Proudly presenting my student’s essay

Remember last week I wrote a post about how I tried walking in my student’s shoes and wrote an essay I gave him for homework? Well, the student did his homework (which I didn’t have a shadow of a doubt he would). In this post, I want to share it with you.

First, let me introduce the student. His name is Nikita Videnkov, he is a 21-year old engineering student, who has been having one-to-one classes with me for about 3-4 years. His primary purpose is to improve his language skills, but he is also thinking of taking IELTS, so we do IELTS format tasks on a regular basis.

Second, to those of you who aren’t my students I have to explain that my homework worded “write an essay” is usually followed by homework worded “rewrite your essay.” I believe that writing is 90% rewriting and make my students rewrite their work.

Third, let me give you some context. We were discussing the article called “Phoney war” (New Scientist, 25 January 2017), which deals with end-to-end encryption and its importance in the ‘privacy of communications vs. public security’ debate. As a follow-up task, I came up with the following essay topic for Nikita: “Some people believe everybody must be granted total privacy of online communications by default, while others argue that such privacy undermines public security and authorities should therefore be able to get access to private data. Discuss both these views and give your own opinion.”

Finally, I am proudly presenting two versions of Nikita’s essay in this post:
1) Version 1 - 'as is,' completely intact; I have highlighted the parts I wanted him to edit.
2) Version 2 - revised based on my comments; I have highlighted the edited parts.

You are now all set to read the essays.

Version 1

Some people claim that total privacy of communications must be provided for every user, while others believe that such freedom compromises public security and private data should be accessible for authorities through backdoors in software. I shall discuss both these views and provide my own opinion.

Naturally, everybody wants to keep their secrets safe. It results in people's desire to use services with encryption, which keep data safe during transmission. Nobody wants their private photos or business ideas to be hijacked and shared to the net where others can use them against owners. Banks also use meticulously developed encryption algorithms to maintain security of people’s assets and transactions.

Nevertheless, total privacy by default may affect public security since terrorists can use encrypted connections to organize attacks.
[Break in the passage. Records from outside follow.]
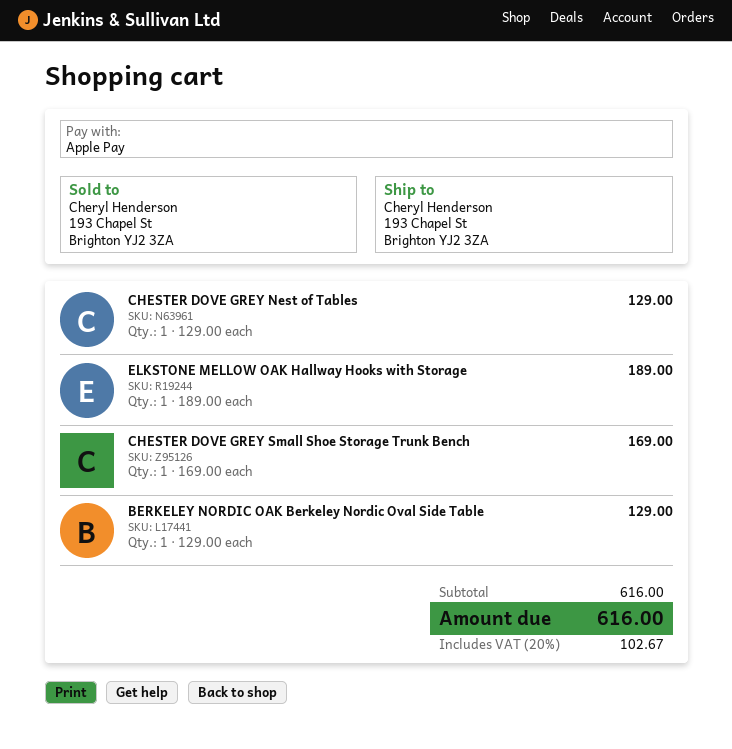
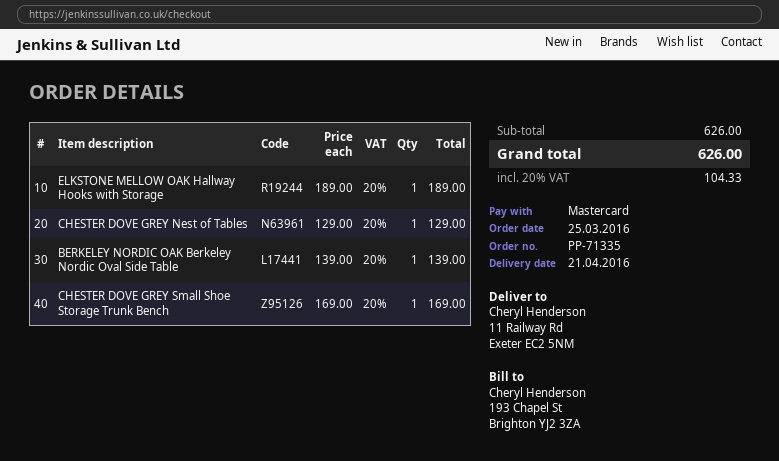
payment method: Apple Pay -> Mastercard
ship to: 193 Chapel St, Brighton YJ2 3ZA -> 11 Railway Rd, Exeter EC2 5NM
BERKELEY NORDIC OAK Berkeley Nordic Oval Side Table: 1 x 129.00 = 129.00 -> 1 x 139.00 = 139.00
subtotal: 616.00 -> 626.00
tax: 20% = 102.67 -> 20% = 104.33
total: 616.00 -> 626.00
There were several cases, when terrorists used messengers with end-to-end encryption which resulted in many deaths among citizens. Authorities could not prevent it since they didn't have back-doors in messengers' software which could help them to intercept terrorists' data. Those attacks provoked reasonable discussion between authorities on mandating companies to lessen the encryption level and to give the government the access to private data stored in people's devices.

In conclusion, I believe that every person has a right to keep their personal information secured. To fulfill that right government should give IT-companies the permission to encrypt data so users feel confident about their private life. However, the government has to provide public safety, which means that in extremis authorities should be able to crack data of any suspicious person to prevent attacks that can lead to many deaths of innocents.

266 words

Version 2

Some people claim that every user must be guaranteed total privacy of communications, while others believe that such guarantee compromises public security and private data should be accessible to authorities through backdoors in software. I shall discuss both these views and provide my own opinion.
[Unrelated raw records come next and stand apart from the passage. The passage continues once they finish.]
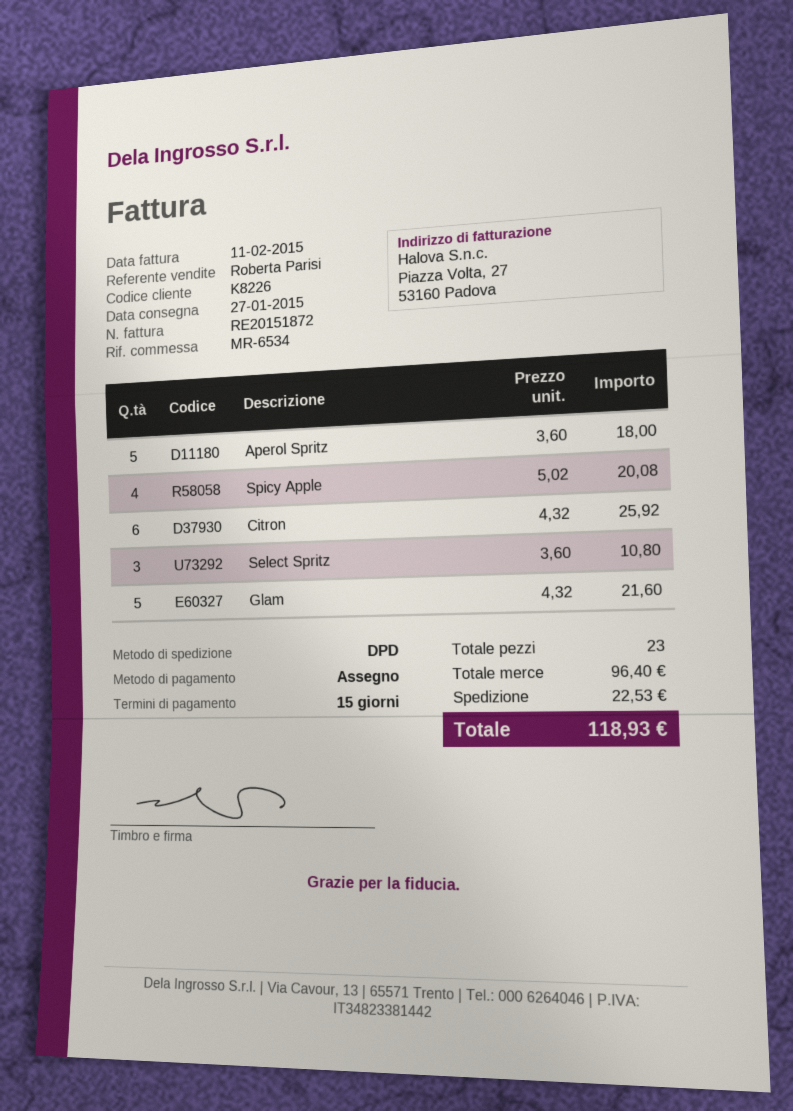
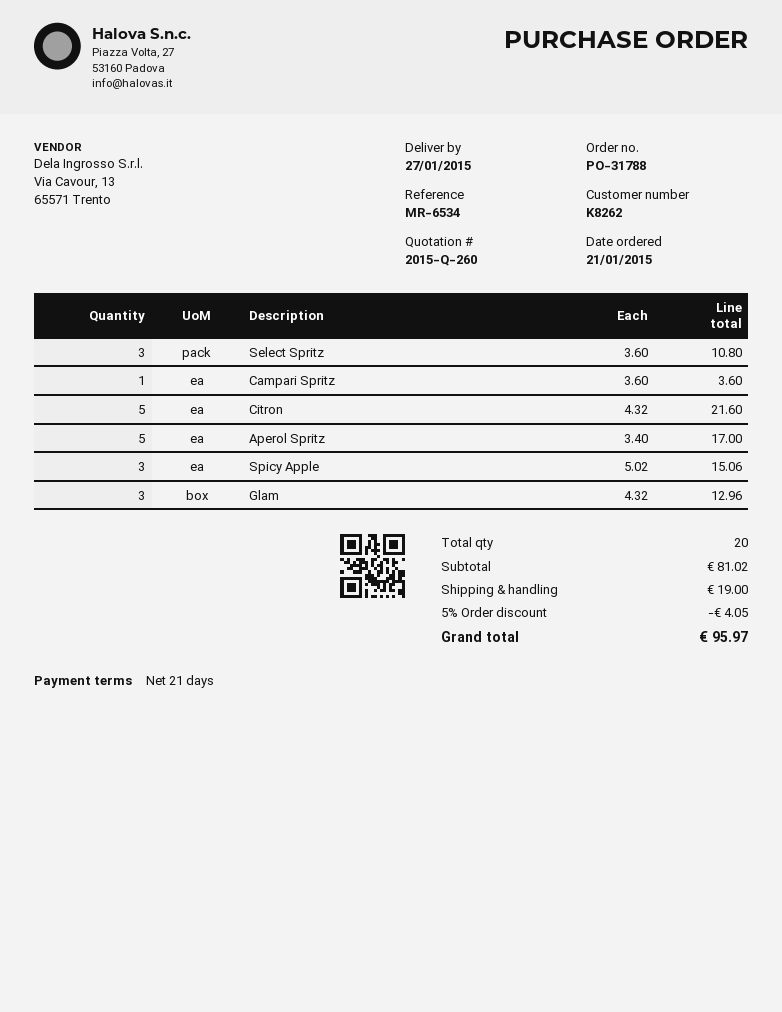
payment terms: 15 days -> 21 days
customer number: K8226 -> K8262
Aperol Spritz: 5 x 3.60 = 18.00 -> 5 x 3.40 = 17.00
Spicy Apple: 4 x 5.02 = 20.08 -> 3 x 5.02 = 15.06
Citron: 6 x 4.32 = 25.92 -> 5 x 4.32 = 21.60
Glam: 5 x 4.32 = 21.60 -> 3 x 4.32 = 12.96
Campari Spritz: none -> 1 x 3.60 = 3.60
total quantity: 23 -> 20
subtotal: 96.40 -> 81.02
discount: none -> 5% = 4.05
shipping: 22.53 -> 19.00
total: 118.93 -> 95.97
Naturally, everybody wants to keep their personal information safe, which results in people's desire to use services with encryption that keep data hidden from third party. Nobody wants their private photos or business ideas to be hijacked and shared to the net because others can use them against owners. Banks also use meticulously developed encryption algorithms to maintain security of people’s assets and transactions.

Nevertheless, total privacy by default may affect public security since terrorists can use encrypted connections to organize attacks. There were several cases of terrorists using messengers with end-to-end encryption to organize attacks, which caused many deaths among citizens. Authorities could not prevent those since they did not have backdoors in messengers' software which could help them to intercept terrorists' data. Those attacks initiated the discussion between authorities and software companies about mandating the latter to lessen the encryption level and to give the government access to private data stored in people's devices.

In conclusion, every person has the right to keep their personal information secured. To protect that right, the government should give IT-companies the permission to encrypt data so users feel confident about their private life. However, I believe that public safety is more important, which means that in extremis authorities should be able to circumvent the encryption to prevent attacks that can lead to many deaths of innocents.

269 words

Nikita did a great job on both versions, didn’t he?